DESCRIPTION OF THE TASK
Provide the number of lines in the material containing the word "background", with nothing added.
DATA PROVIDED below:
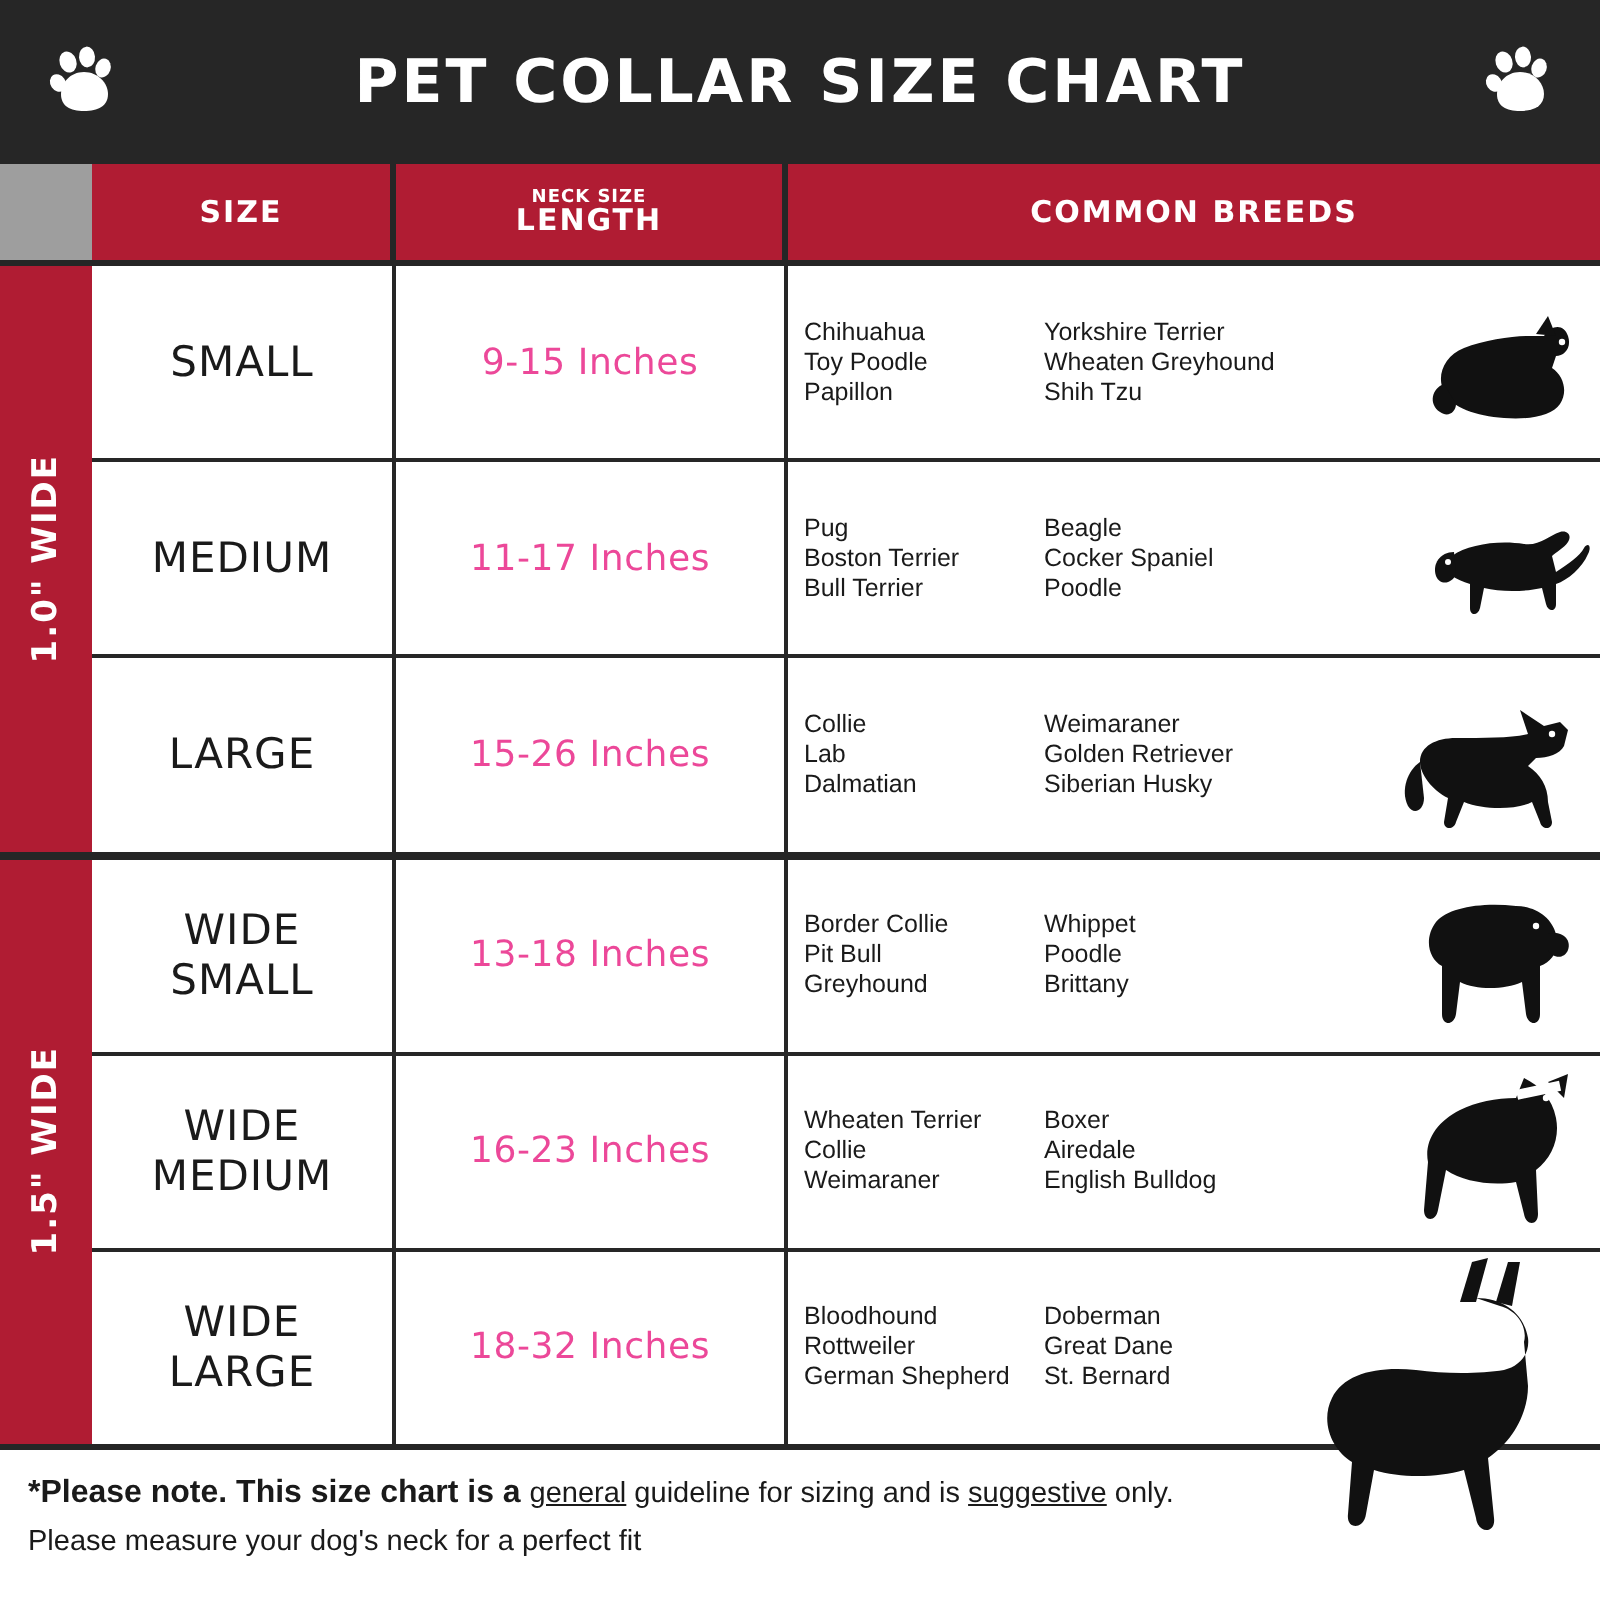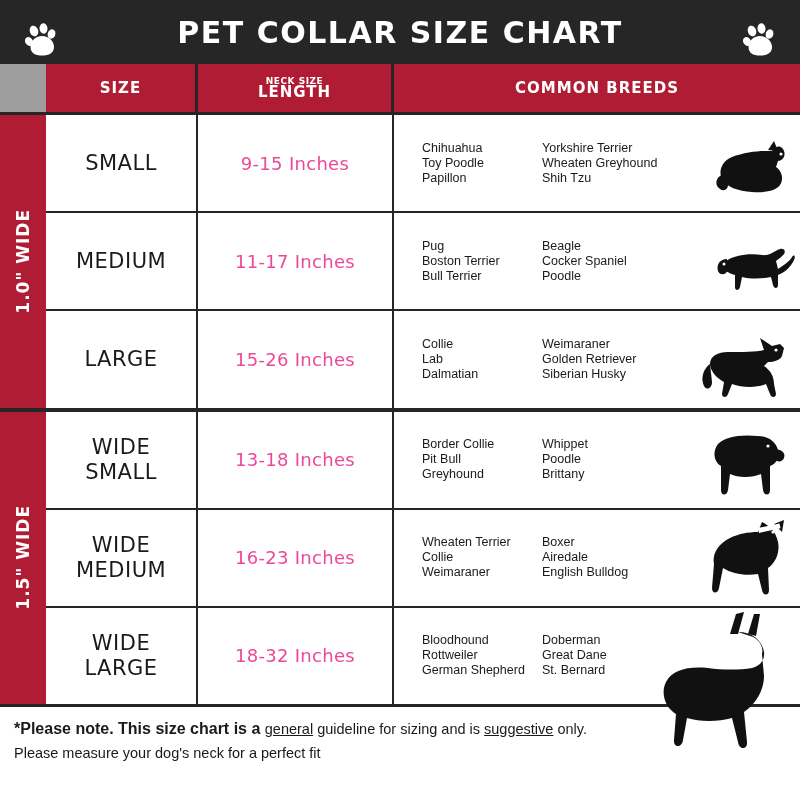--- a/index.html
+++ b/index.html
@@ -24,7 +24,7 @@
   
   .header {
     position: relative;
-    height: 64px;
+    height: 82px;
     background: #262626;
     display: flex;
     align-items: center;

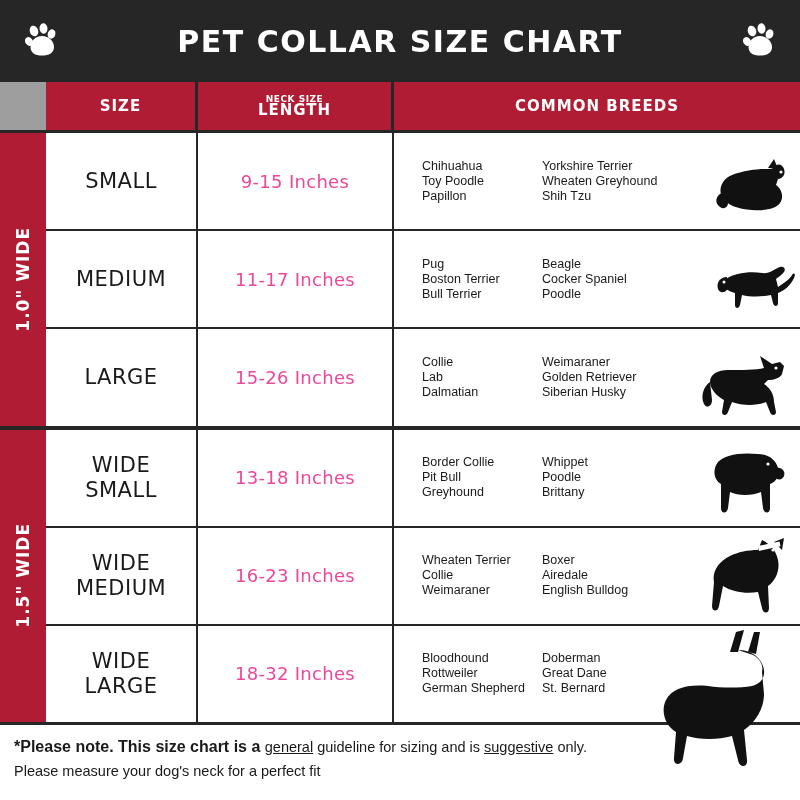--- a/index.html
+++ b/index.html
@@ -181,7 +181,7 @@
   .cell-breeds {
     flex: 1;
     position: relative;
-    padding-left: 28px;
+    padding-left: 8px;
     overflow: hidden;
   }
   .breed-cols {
End of DATA PROVIDED.
DATA PROVIDED below:
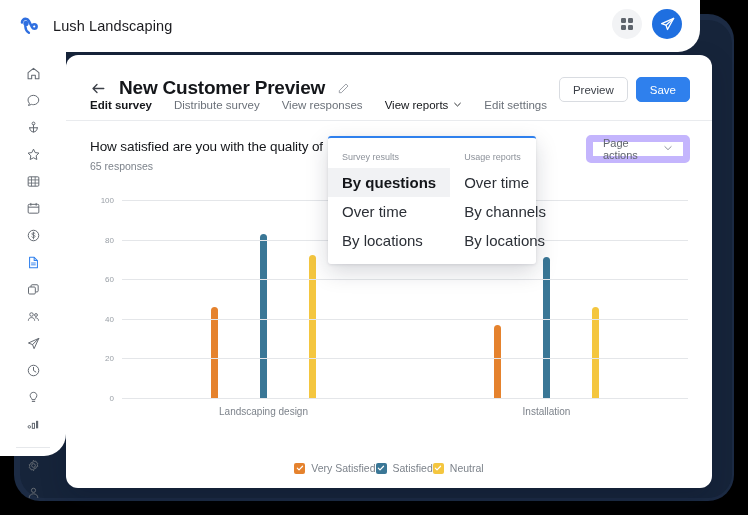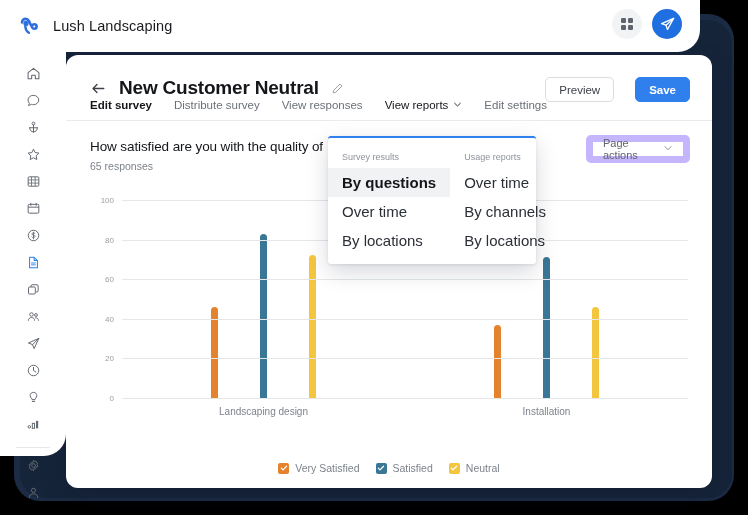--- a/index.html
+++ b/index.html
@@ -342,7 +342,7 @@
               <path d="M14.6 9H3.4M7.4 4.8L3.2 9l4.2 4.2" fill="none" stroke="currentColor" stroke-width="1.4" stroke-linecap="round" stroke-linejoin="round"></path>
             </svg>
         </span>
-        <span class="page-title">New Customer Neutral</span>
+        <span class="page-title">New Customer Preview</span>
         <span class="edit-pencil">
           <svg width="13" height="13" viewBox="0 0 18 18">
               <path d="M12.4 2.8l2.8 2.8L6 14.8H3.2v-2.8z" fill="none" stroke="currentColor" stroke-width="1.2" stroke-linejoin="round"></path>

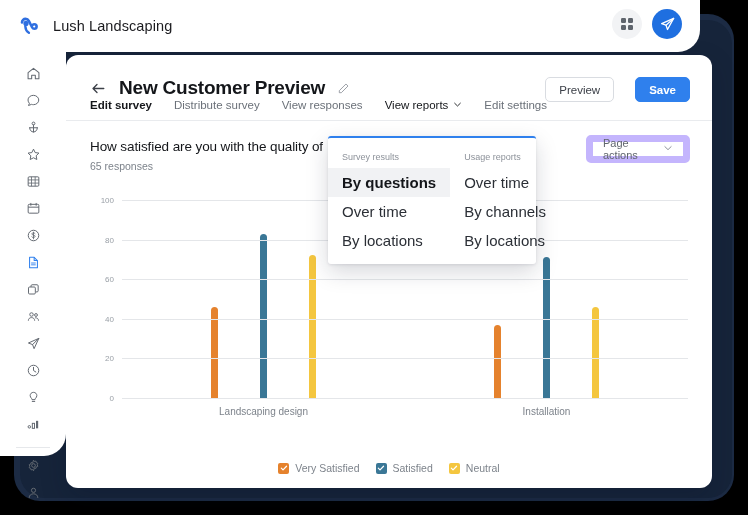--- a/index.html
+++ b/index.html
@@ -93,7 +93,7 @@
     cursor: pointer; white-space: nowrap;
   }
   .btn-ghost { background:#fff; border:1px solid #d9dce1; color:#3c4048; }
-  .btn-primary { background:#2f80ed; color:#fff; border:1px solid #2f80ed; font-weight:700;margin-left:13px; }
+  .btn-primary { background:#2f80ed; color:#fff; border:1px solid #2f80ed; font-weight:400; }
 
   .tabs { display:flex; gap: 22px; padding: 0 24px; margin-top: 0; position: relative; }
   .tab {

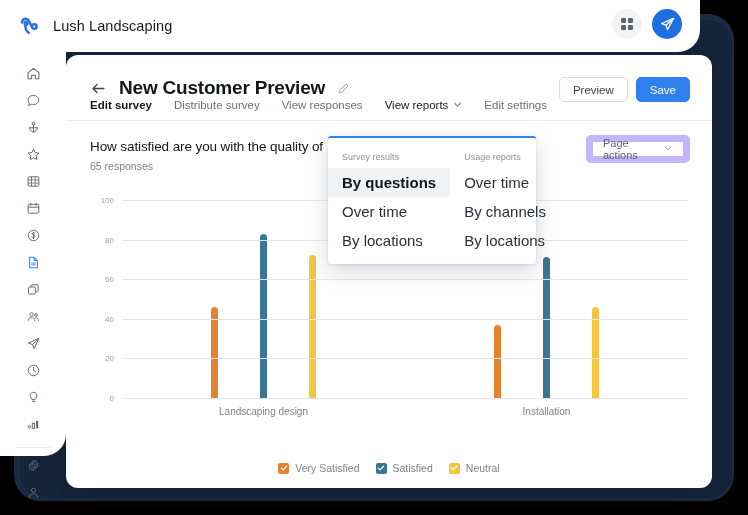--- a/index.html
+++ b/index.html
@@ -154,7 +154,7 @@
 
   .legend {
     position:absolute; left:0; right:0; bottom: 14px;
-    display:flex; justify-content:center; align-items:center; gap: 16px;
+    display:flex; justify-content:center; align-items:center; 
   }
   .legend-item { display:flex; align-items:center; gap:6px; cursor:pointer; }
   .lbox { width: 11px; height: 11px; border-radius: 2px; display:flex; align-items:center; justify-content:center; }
End of DATA PROVIDED.
DATA PROVIDED below:
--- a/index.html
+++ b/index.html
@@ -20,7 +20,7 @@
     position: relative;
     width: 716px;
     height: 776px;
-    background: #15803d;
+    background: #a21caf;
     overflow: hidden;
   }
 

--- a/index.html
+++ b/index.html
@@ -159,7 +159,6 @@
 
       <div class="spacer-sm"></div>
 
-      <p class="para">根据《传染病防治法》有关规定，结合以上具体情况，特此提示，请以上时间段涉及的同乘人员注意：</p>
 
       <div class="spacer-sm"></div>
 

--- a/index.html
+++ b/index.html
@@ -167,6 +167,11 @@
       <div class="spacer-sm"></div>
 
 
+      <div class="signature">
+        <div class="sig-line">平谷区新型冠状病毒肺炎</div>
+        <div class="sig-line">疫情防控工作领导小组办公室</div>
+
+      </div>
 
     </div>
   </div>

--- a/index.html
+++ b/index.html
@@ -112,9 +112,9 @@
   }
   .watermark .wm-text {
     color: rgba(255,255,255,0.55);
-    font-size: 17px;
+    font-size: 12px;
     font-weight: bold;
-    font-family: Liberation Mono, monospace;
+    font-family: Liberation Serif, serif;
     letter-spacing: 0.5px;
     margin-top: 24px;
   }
End of DATA PROVIDED.
SOLUTION FOR THIS TASK
6